Une faible dose de lithium peut-elle protéger ton cerveau du vieillissement ?
Des données préliminaires suggèrent qu'une faible dose de lithium pourrait protéger le cerveau, mais les preuves restent insuffisantes et les risques assez concrets pour réserver son usage à un cadre médical strict.
Le lithium atteint le cerveau même à très faible dose. Une étude pilote menée sur neuf hommes en bonne santé a montré qu'une prise de 5 mg par jour, soit environ 2 à 7 % d'une dose thérapeutique, était mesurable dans le tissu cérébral après deux à quatre semaines. Cela prouve que la molécule y parvient, pas qu'elle y agit.
Une étude épidémiologique portant sur 62 millions d'Américains a révélé que les zones où l'eau du robinet contient davantage de lithium naturel affichent une prévalence et une incidence de la démence légèrement plus faibles, de l'ordre de 3,5 à 4 %. Ce résultat peut sembler rassurant, mais ce type d'étude ne permet pas d'établir un lien de cause à effet : d'autres différences entre régions peuvent fausser l'image. La même étude a d'ailleurs observé une légère hausse de la mortalité chez les patients atteints de démence vivant dans ces zones, un lien qui s'est partiellement effacé après correction statistique.
Chez les personnes atteintes de troubles cognitifs légers ou d'une forme débutante d'Alzheimer, plusieurs petites études ainsi qu'une méta-analyse de 2014 suggèrent que de faibles doses de lithium pourraient ralentir le déclin cognitif et modifier favorablement certains marqueurs dans le liquide céphalorachidien (le liquide qui baigne le cerveau).

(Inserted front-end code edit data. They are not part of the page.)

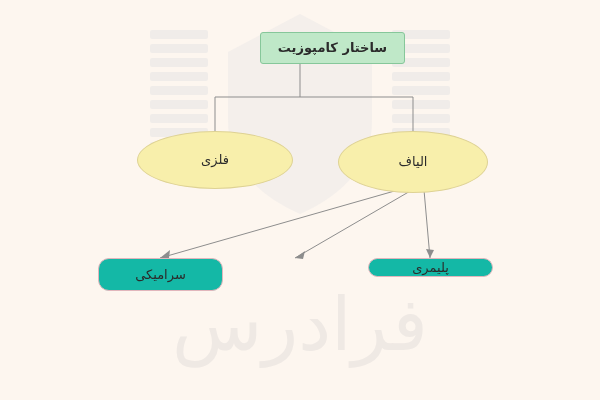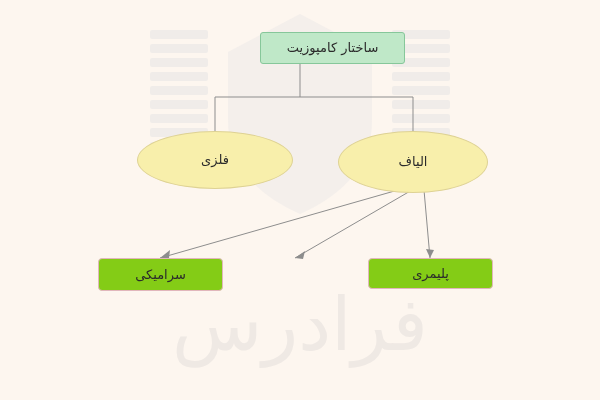--- a/index.html
+++ b/index.html
@@ -122,7 +122,7 @@
     </g>
   </svg>
 
-  <div class="node node-root" style="left:260px; top:32px; width:145px; height:32px;">
+  <div class="node node-root" style="left:260px; top:32px; width:145px; height:32px;font-weight:bold;">
     <span>ساختار کامپوزیت</span>
   </div>
 

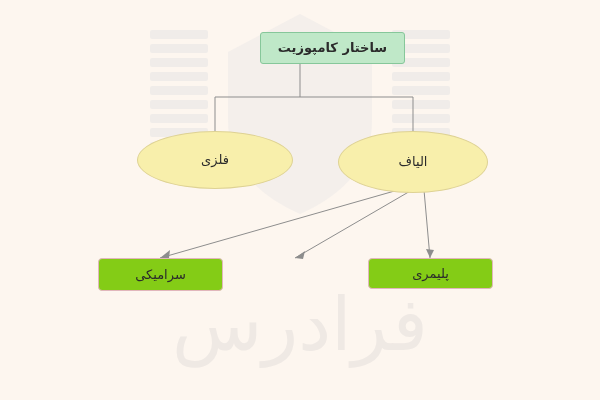--- a/index.html
+++ b/index.html
@@ -56,9 +56,9 @@
     border-radius: 50%;
   }
   .node-leaf {
-    background: #84cc16;
+    background: #14b8a6;
     border: 1px solid #e1b6bc;
-    border-radius: 4px;
+    border-radius: 11px;
   }
 </style>
 </head>

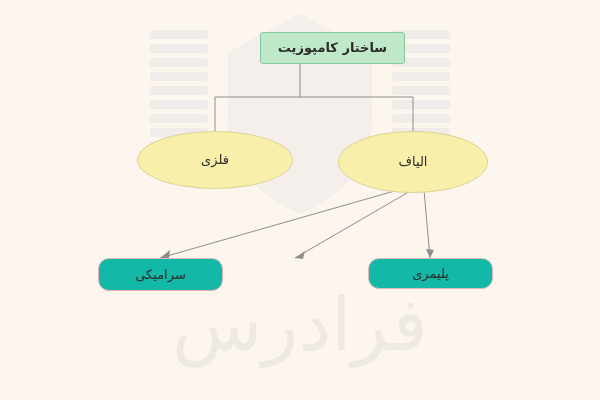--- a/index.html
+++ b/index.html
@@ -139,7 +139,7 @@
   </div>
 
 
-  <div class="node node-leaf" style="left:368px; top:258px; width:125px; height:31px;">
+  <div class="node node-leaf" style="left:368px; top:258px; width:125px; height:19px;">
     <span>پلیمری</span>
   </div>
 

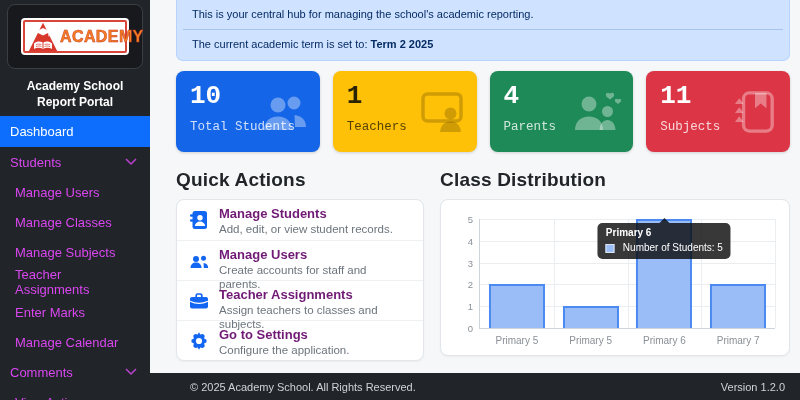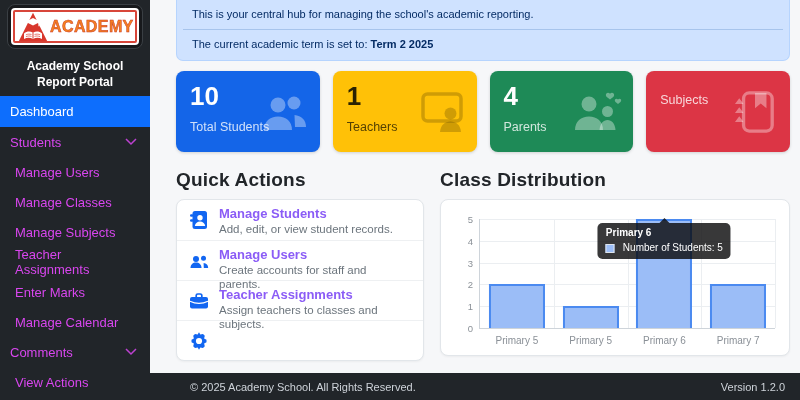--- a/index.html
+++ b/index.html
@@ -13,7 +13,7 @@
 
   
   .sidebar { flex:0 0 150px; width:150px; background:#212529; color:#e4e7eb; display:flex; flex-direction:column; }
-  .logo-wrap { margin:4px 7px 2px; background:#17191c; border:1px solid #3a3f44; border-radius:8px; padding:3px; }
+  .logo-wrap { margin:4px 7px 2px; background:#17191c; border:1px solid #3a3f44; border-radius:8px; padding:13px; }
   .logo-box { background:#fff; border-radius:4px; padding:2px; }
   .logo-inner { border:2px solid #d8463a; border-radius:2px; height:33px; display:flex; align-items:center; padding:0 3px; gap:2px; }
   .logo-mark { width:30px; height:30px; flex:0 0 30px; }

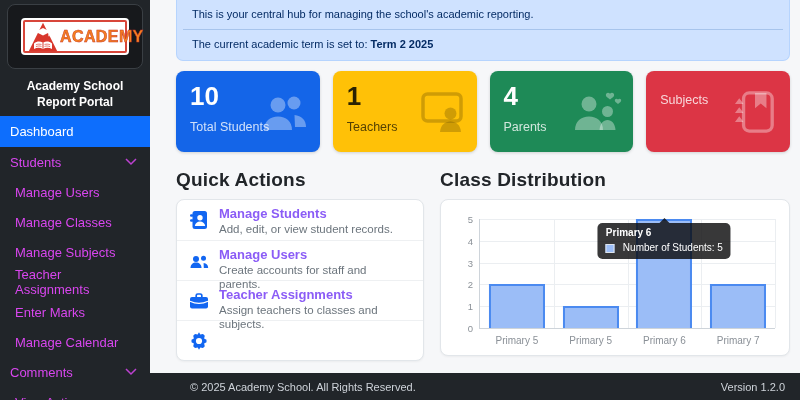--- a/index.html
+++ b/index.html
@@ -39,7 +39,7 @@
   .stats { display:grid; grid-template-columns:repeat(4,1fr); gap:13px; margin-top:10px; }
   .stat-card {
     border-radius:8px; height:81px; position:relative; padding:12px 14px;
-    color:#fff; box-shadow:0 1px 3px rgba(33,37,41,.18); cursor:pointer;
+    color:#fff; box-shadow:0 1px 3px rgba(33,37,41,.18); cursor:pointer;font-family:Liberation Mono, monospace;
   }
   .stat-card .value { font-size:26px; font-weight:700; line-height:1.05; }
   .stat-card .label { font-size:12.5px; opacity:.8; margin-top:10px; }

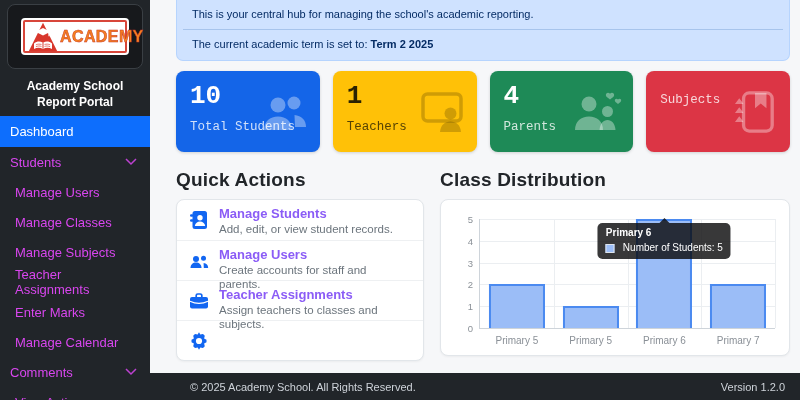--- a/index.html
+++ b/index.html
@@ -189,6 +189,7 @@
           </svg>
         </div>
         <div class="stat-card" style="background: rgb(220, 53, 69);">
+          <div class="value">11</div>
           <div class="label">Subjects</div>
           <svg class="stat-icon" viewBox="0 0 46 44">
             <rect x="11" y="2" width="30" height="40" rx="6" fill="none" stroke="currentColor" stroke-width="3.5"></rect>

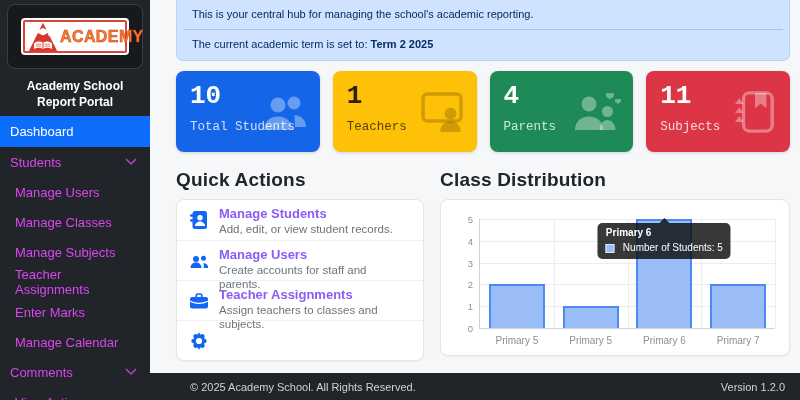--- a/index.html
+++ b/index.html
@@ -54,7 +54,7 @@
   .qa-item { display:flex; gap:10px; padding:5px 12px 4px; align-items:flex-start; height:40px; cursor:pointer; }
   .qa-item + .qa-item { border-top:1px solid #eef0f2; }
   .qa-icon { width:20px; height:20px; flex:0 0 20px; margin-top:5px; }
-  .qa-title { font-size:13px; font-weight:700; color:#8b5cf6; line-height:17px; }
+  .qa-title { font-size:13px; font-weight:700; color:#701a75; line-height:17px; }
   .qa-desc { font-size:11.5px; color:#6c757d; line-height:14px; }
 
   .chart-card { height:157px; position:relative; }

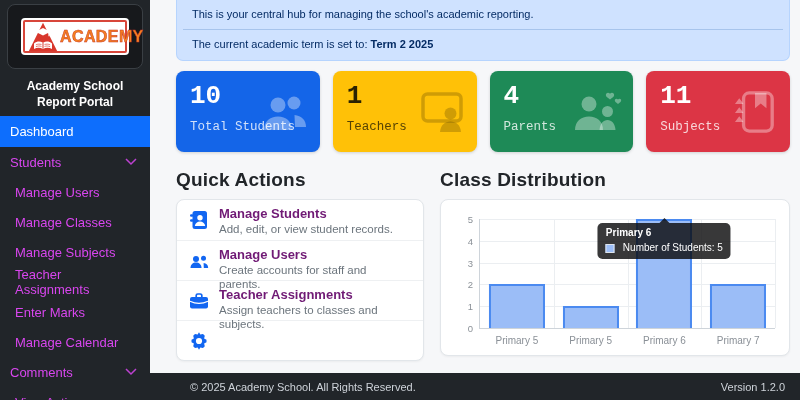--- a/index.html
+++ b/index.html
@@ -245,6 +245,10 @@
                 <path d="M10 1.2l1.3 2.4 2.7-.7 1.8 1.8-.7 2.7 2.4 1.3v2.6l-2.4 1.3.7 2.7-1.8 1.8-2.7-.7L10 18.8l-1.3-2.4-2.7.7-1.8-1.8.7-2.7-2.4-1.3V8.7l2.4-1.3-.7-2.7 1.8-1.8 2.7.7z" fill="#1266f1"></path>
                 <circle cx="10" cy="10" r="3.1" fill="#fff"></circle>
               </svg>
+              <div>
+                <div class="qa-title">Go to Settings</div>
+                <div class="qa-desc">Configure the application.</div>
+              </div>
             </div>
           </div>
         </div>

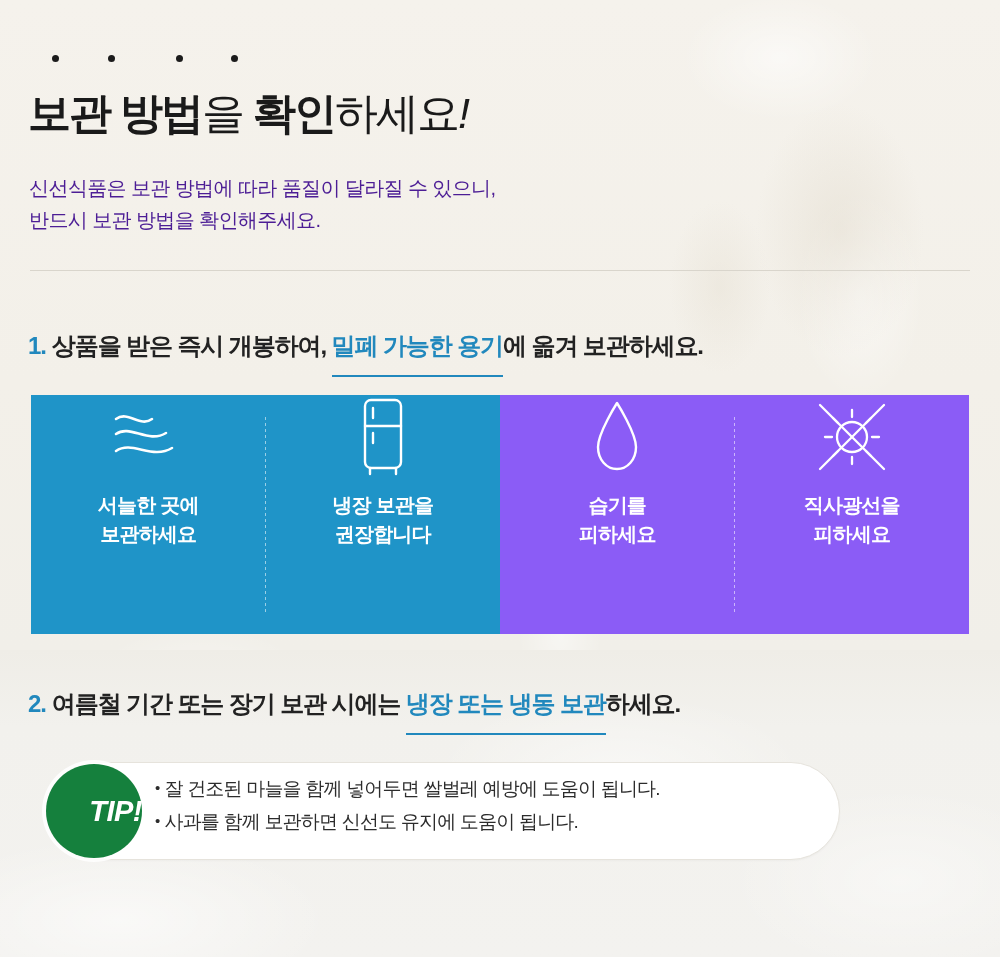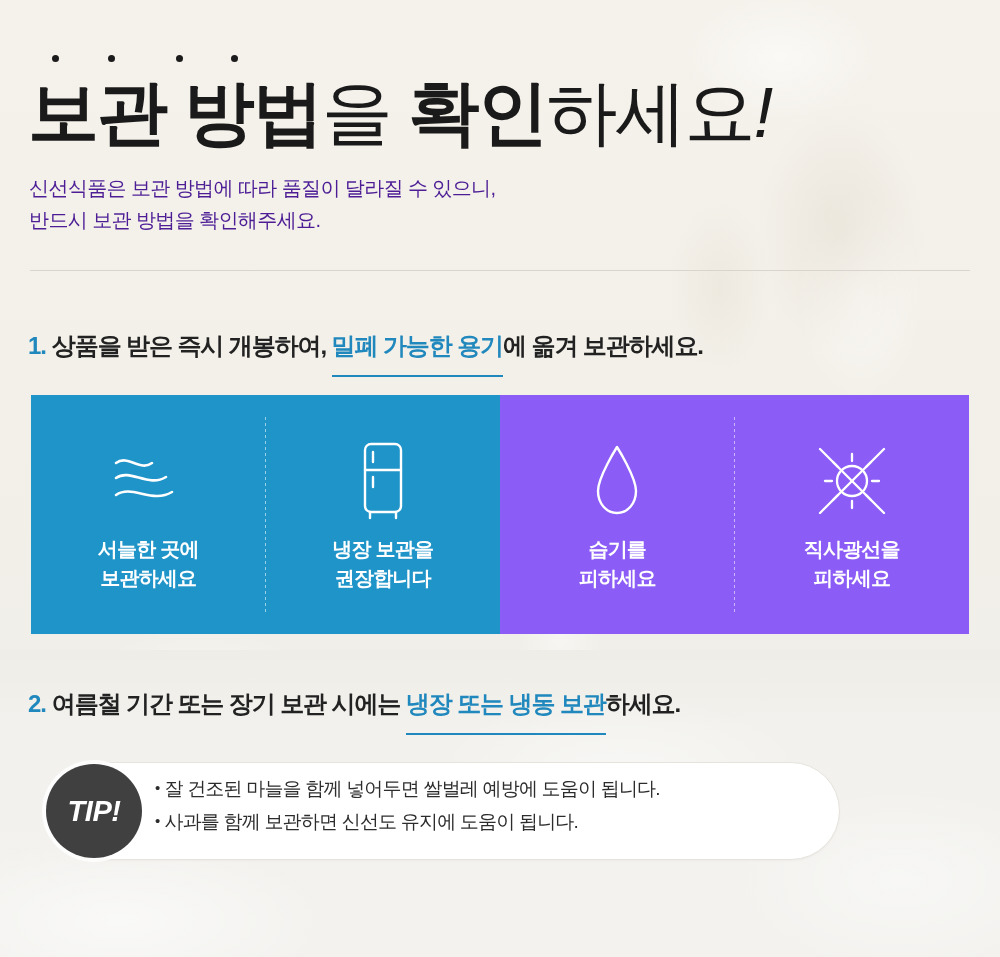--- a/index.html
+++ b/index.html
@@ -41,7 +41,7 @@
 
   .title{
     position:absolute; left:28px; top:82px;
-    font-size:71px; line-height:62px; letter-spacing:-2px;
+    font-size:43px; line-height:62px; letter-spacing:-2px;
     color:#1a1a1a; white-space:nowrap;
   }
   .title .hv{ font-weight:bold; }

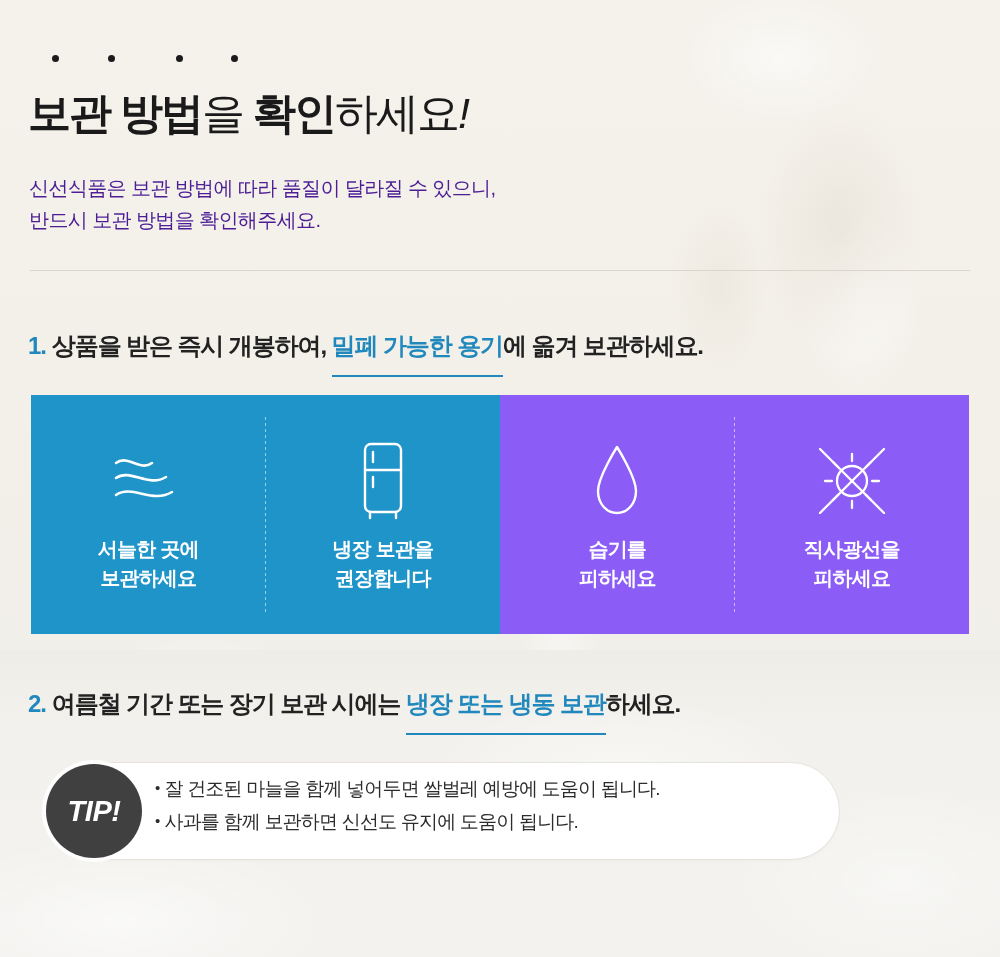--- a/index.html
+++ b/index.html
@@ -78,7 +78,6 @@
   .cell{
     flex:1 1 0; position:relative;
     display:flex; flex-direction:column; align-items:center; justify-content:flex-start;
-    padding-top:44px;
   }
   .cell.blue{ background:#1f94c8; }
   .cell.brown{ background:#8b5cf6; }

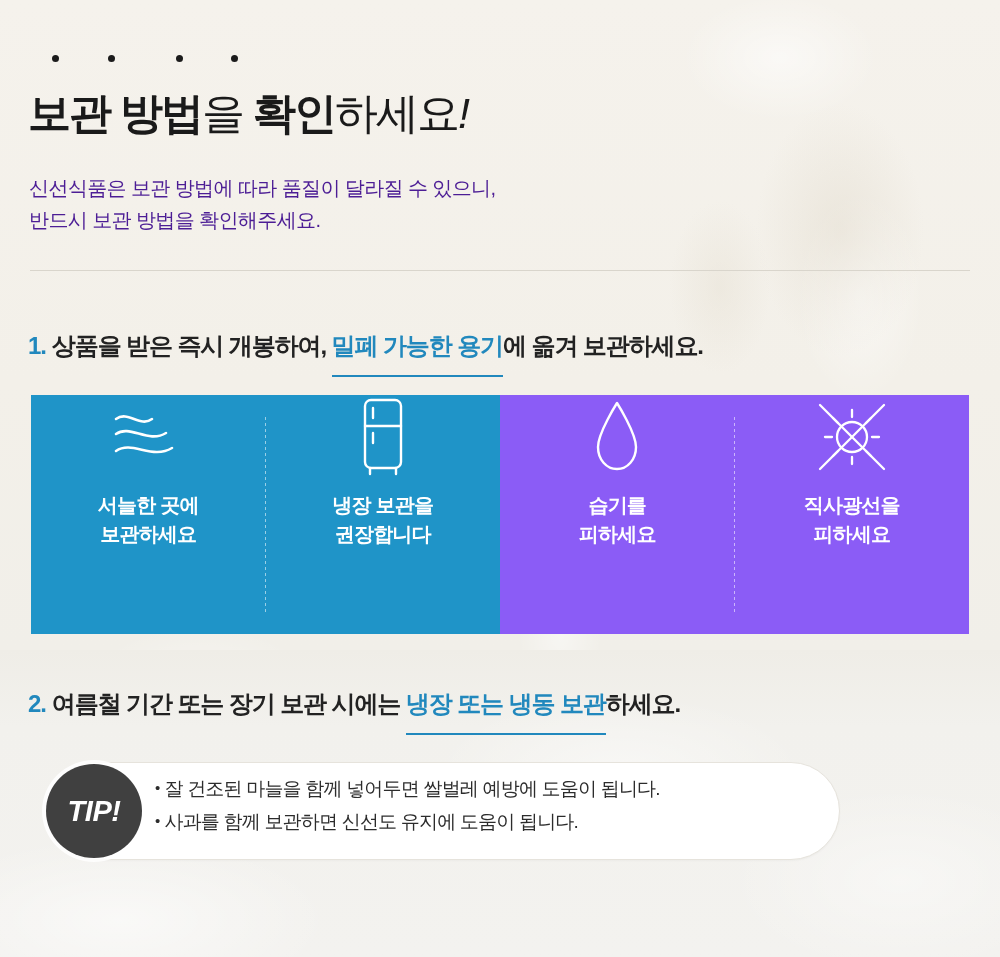--- a/index.html
+++ b/index.html
@@ -100,8 +100,8 @@
   }
   .tip-badge{
     position:absolute; left:46px; top:764px; width:96px; height:94px;
-    border-radius:50%; background:#404040;
-    display:flex; align-items:center; justify-content:center;
+    border-radius:50%; background:#15803d;
+    display:flex; align-items:center; justify-content:flex-end;
     box-shadow:0 0 0 4px rgba(255,255,255,.85);
   }
   .tip-badge span{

Chez l'animal, le lithium freine deux mécanismes centraux de la maladie d'Alzheimer : l'accumulation de plaques amyloïdes et la formation anormale de protéines tau. Les résultats des essais cliniques chez l'humain restent cependant hétérogènes, et aucun grand essai randomisé n'a encore été réalisé.
Un point de vigilance majeur ressort d'études menées sur la souris : une dose plus élevée, équivalant à environ 500 mg par jour chez l'humain, dégradait la mémoire et l'activité cérébrale, tandis qu'une dose plus faible associée à un antipsychotique produisait des effets bénéfiques. Cela révèle une marge de sécurité étroite. Les experts insistent sur la nécessité d'un suivi régulier des concentrations sanguines et d'une sélection rigoureuse des patients, en raison de la toxicité bien documentée du lithium. Prendre soi-même des compléments alimentaires à base de lithium sans supervision médicale est donc une prise de risque réelle.
Toutes les affirmations s'appuient sur les résumés fournis (PMID : 41643982, 38810780, 37244539, 37506773, 24919696, 34119602, 41260370, 16931933). Aucun grand essai randomisé n'est disponible à ce jour ; les preuves reposent sur des études épidémiologiques écologiques, une revue systématique d'études majoritairement de petite taille, des expériences animales et de petites études pilotes chez l'humain.